TASK OBJECTIVE ->
Please copy, exactly as written, the span from the first line below to the line that contains "BWOH_George_Zelma | Net: 0 -> 2", including both, and skip the pictures.

[Structured diff data]
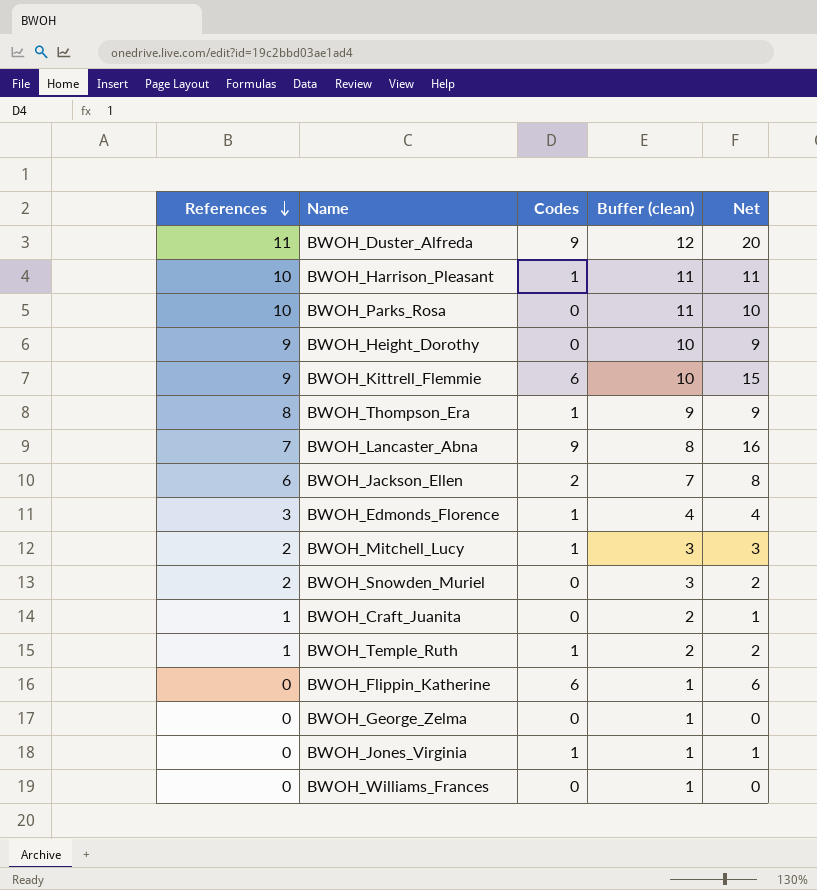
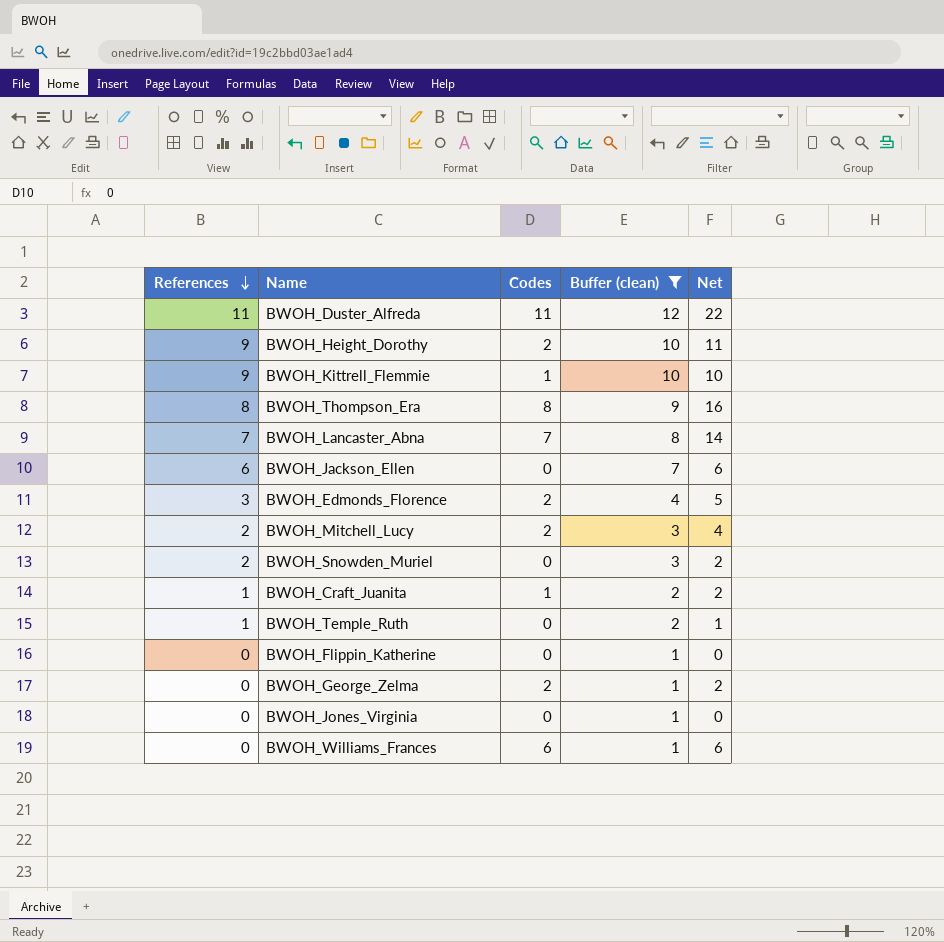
filter: none -> Buffer (clean) != 11
BWOH_Duster_Alfreda | Codes: 9 -> 11
BWOH_Duster_Alfreda | Net: 20 -> 22
BWOH_Height_Dorothy | Codes: 0 -> 2
BWOH_Height_Dorothy | Net: 9 -> 11
BWOH_Kittrell_Flemmie | Codes: 6 -> 1
BWOH_Kittrell_Flemmie | Net: 15 -> 10
BWOH_Thompson_Era | Codes: 1 -> 8
BWOH_Thompson_Era | Net: 9 -> 16
BWOH_Lancaster_Abna | Codes: 9 -> 7
BWOH_Lancaster_Abna | Net: 16 -> 14
BWOH_Jackson_Ellen | Codes: 2 -> 0
BWOH_Jackson_Ellen | Net: 8 -> 6
BWOH_Edmonds_Florence | Codes: 1 -> 2
BWOH_Edmonds_Florence | Net: 4 -> 5
BWOH_Mitchell_Lucy | Codes: 1 -> 2
BWOH_Mitchell_Lucy | Net: 3 -> 4
BWOH_Craft_Juanita | Codes: 0 -> 1
BWOH_Craft_Juanita | Net: 1 -> 2
BWOH_Temple_Ruth | Codes: 1 -> 0
BWOH_Temple_Ruth | Net: 2 -> 1
BWOH_Flippin_Katherine | Codes: 6 -> 0
BWOH_Flippin_Katherine | Net: 6 -> 0
BWOH_George_Zelma | Codes: 0 -> 2
BWOH_George_Zelma | Net: 0 -> 2
BWOH_Jones_Virginia | Codes: 1 -> 0
BWOH_Jones_Virginia | Net: 1 -> 0
BWOH_Williams_Frances | Codes: 0 -> 6
BWOH_Williams_Frances | Net: 0 -> 6

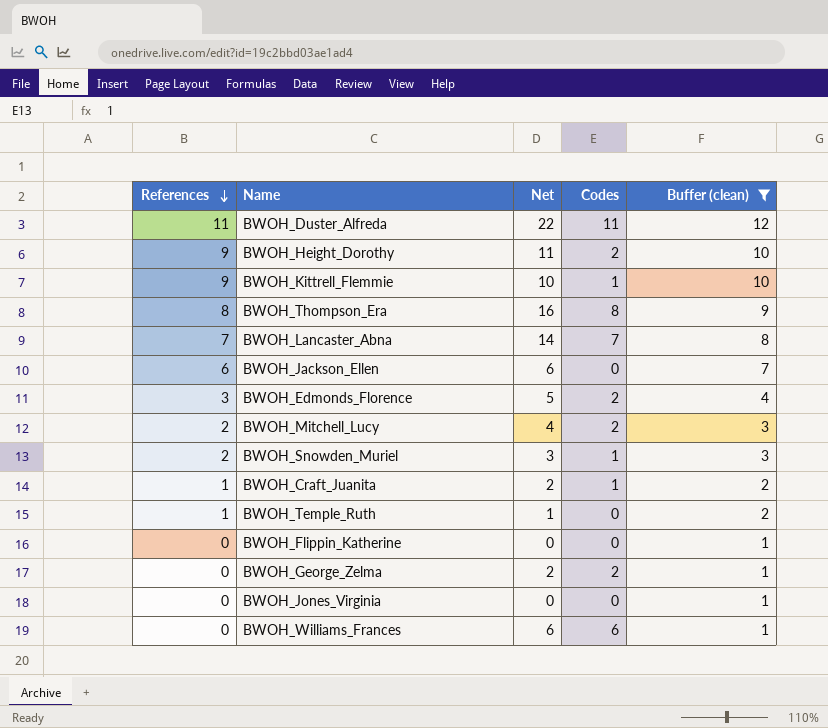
column Net | position: 5 -> 3
BWOH_Snowden_Muriel | Net: 2 -> 3
BWOH_Snowden_Muriel | Codes: 0 -> 1

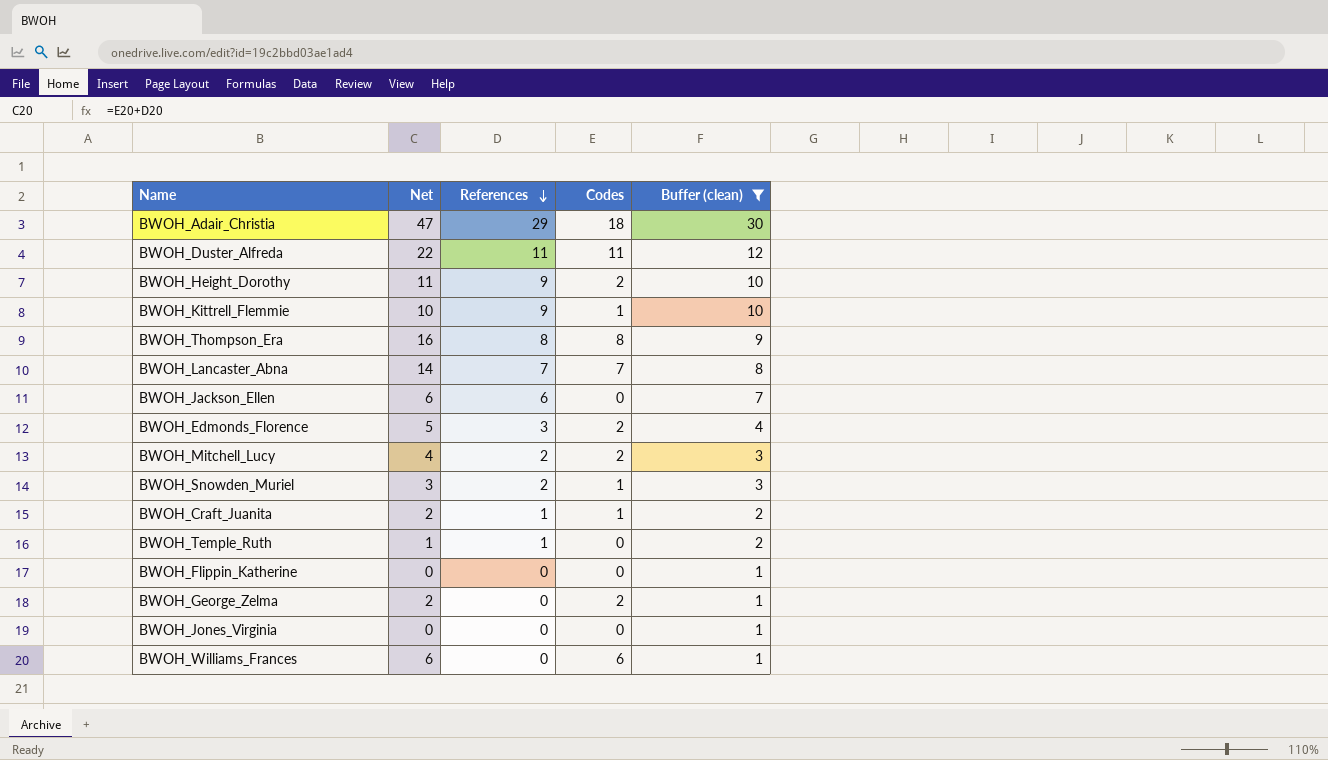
column References | position: 1 -> 3
row BWOH_Adair_Christia: none -> 47 | 29 | 18 | 30

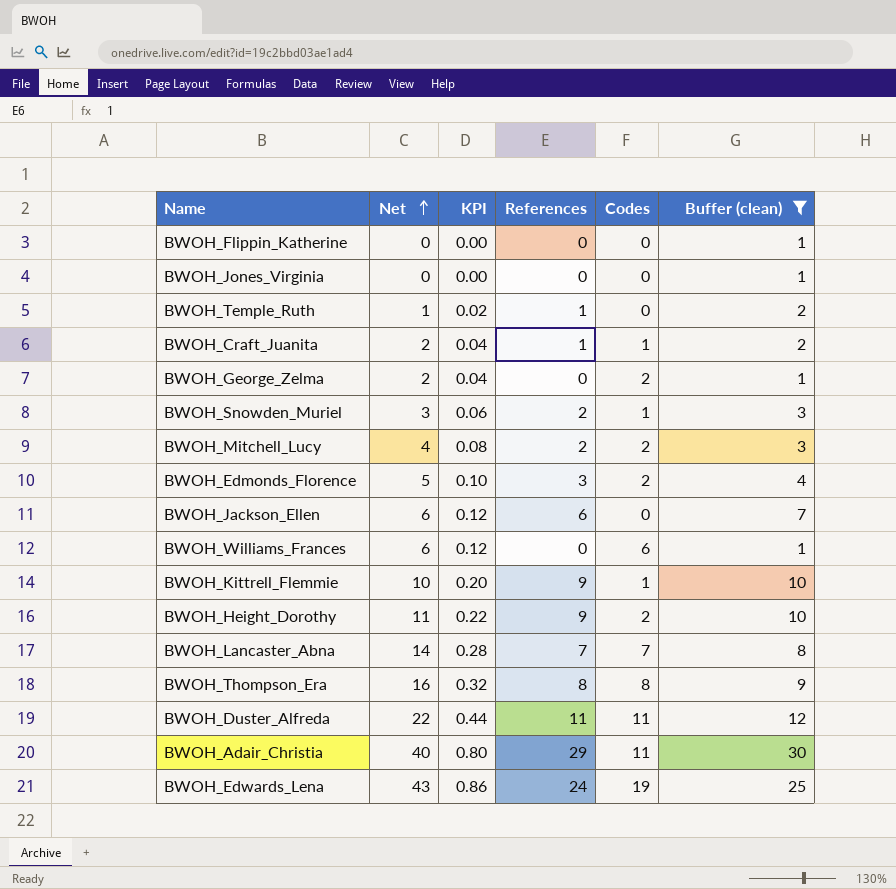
row order: References descending -> Net ascending
column KPI | formula: none -> [Net] * 0.02
BWOH_Adair_Christia | Net: 47 -> 40
BWOH_Adair_Christia | Codes: 18 -> 11
row BWOH_Edwards_Lena: none -> 43 | 0.86 | 24 | 19 | 25

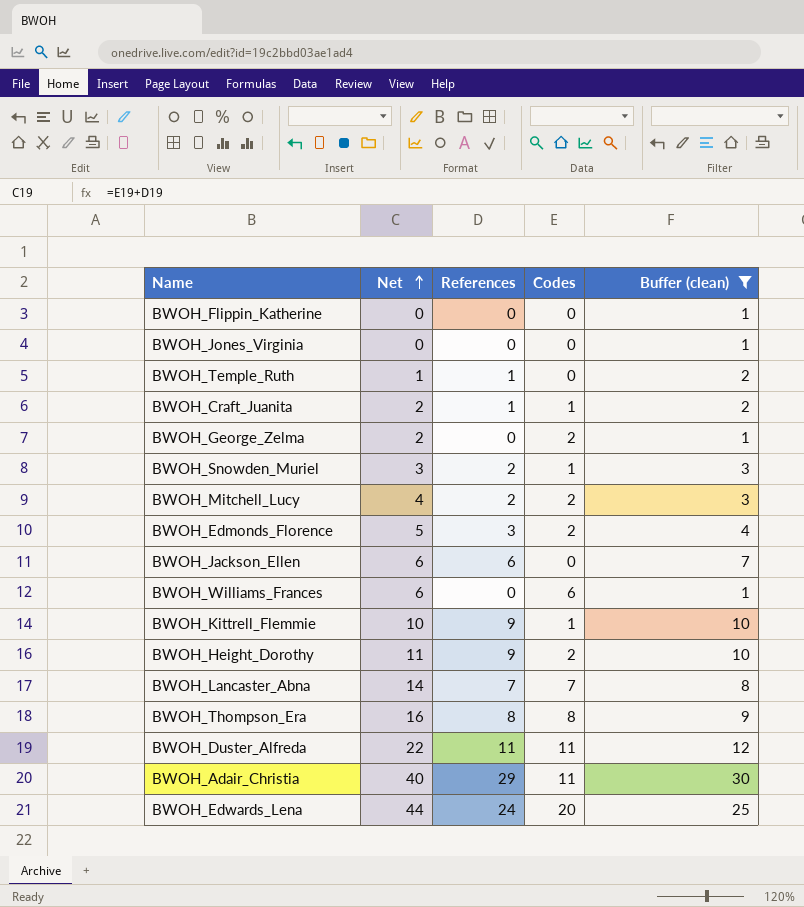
column KPI | formula: [Net] * 0.02 -> none
BWOH_Edwards_Lena | Net: 43 -> 44
BWOH_Edwards_Lena | Codes: 19 -> 20

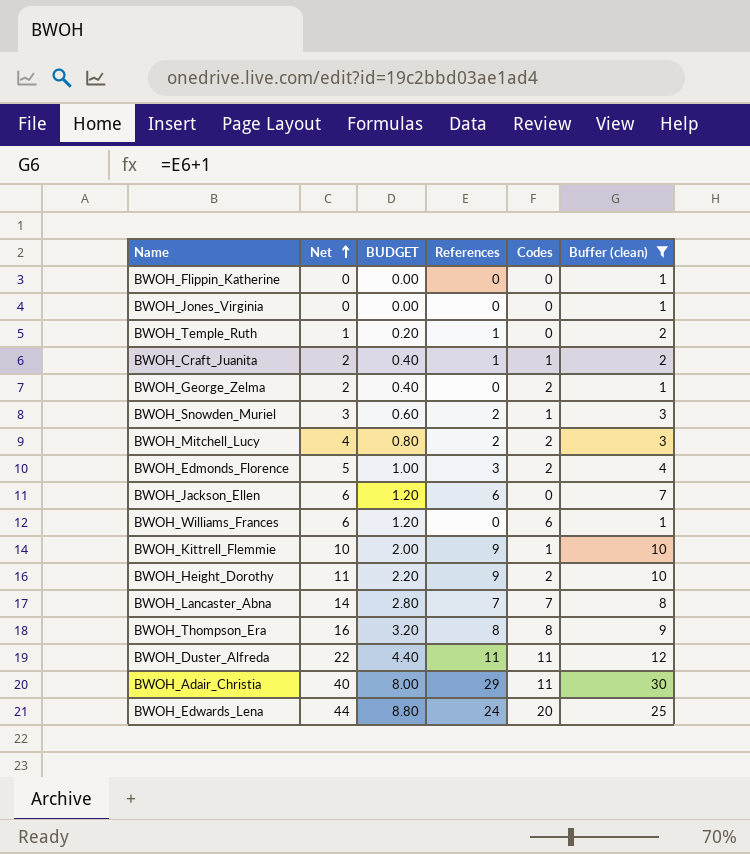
column BUDGET | formula: none -> [Net] * 0.2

OUTPUT BELOW ->
filter: none -> Buffer (clean) != 11
BWOH_Duster_Alfreda | Codes: 9 -> 11
BWOH_Duster_Alfreda | Net: 20 -> 22
BWOH_Height_Dorothy | Codes: 0 -> 2
BWOH_Height_Dorothy | Net: 9 -> 11
BWOH_Kittrell_Flemmie | Codes: 6 -> 1
BWOH_Kittrell_Flemmie | Net: 15 -> 10
BWOH_Thompson_Era | Codes: 1 -> 8
BWOH_Thompson_Era | Net: 9 -> 16
BWOH_Lancaster_Abna | Codes: 9 -> 7
BWOH_Lancaster_Abna | Net: 16 -> 14
BWOH_Jackson_Ellen | Codes: 2 -> 0
BWOH_Jackson_Ellen | Net: 8 -> 6
BWOH_Edmonds_Florence | Codes: 1 -> 2
BWOH_Edmonds_Florence | Net: 4 -> 5
BWOH_Mitchell_Lucy | Codes: 1 -> 2
BWOH_Mitchell_Lucy | Net: 3 -> 4
BWOH_Craft_Juanita | Codes: 0 -> 1
BWOH_Craft_Juanita | Net: 1 -> 2
BWOH_Temple_Ruth | Codes: 1 -> 0
BWOH_Temple_Ruth | Net: 2 -> 1
BWOH_Flippin_Katherine | Codes: 6 -> 0
BWOH_Flippin_Katherine | Net: 6 -> 0
BWOH_George_Zelma | Codes: 0 -> 2
BWOH_George_Zelma | Net: 0 -> 2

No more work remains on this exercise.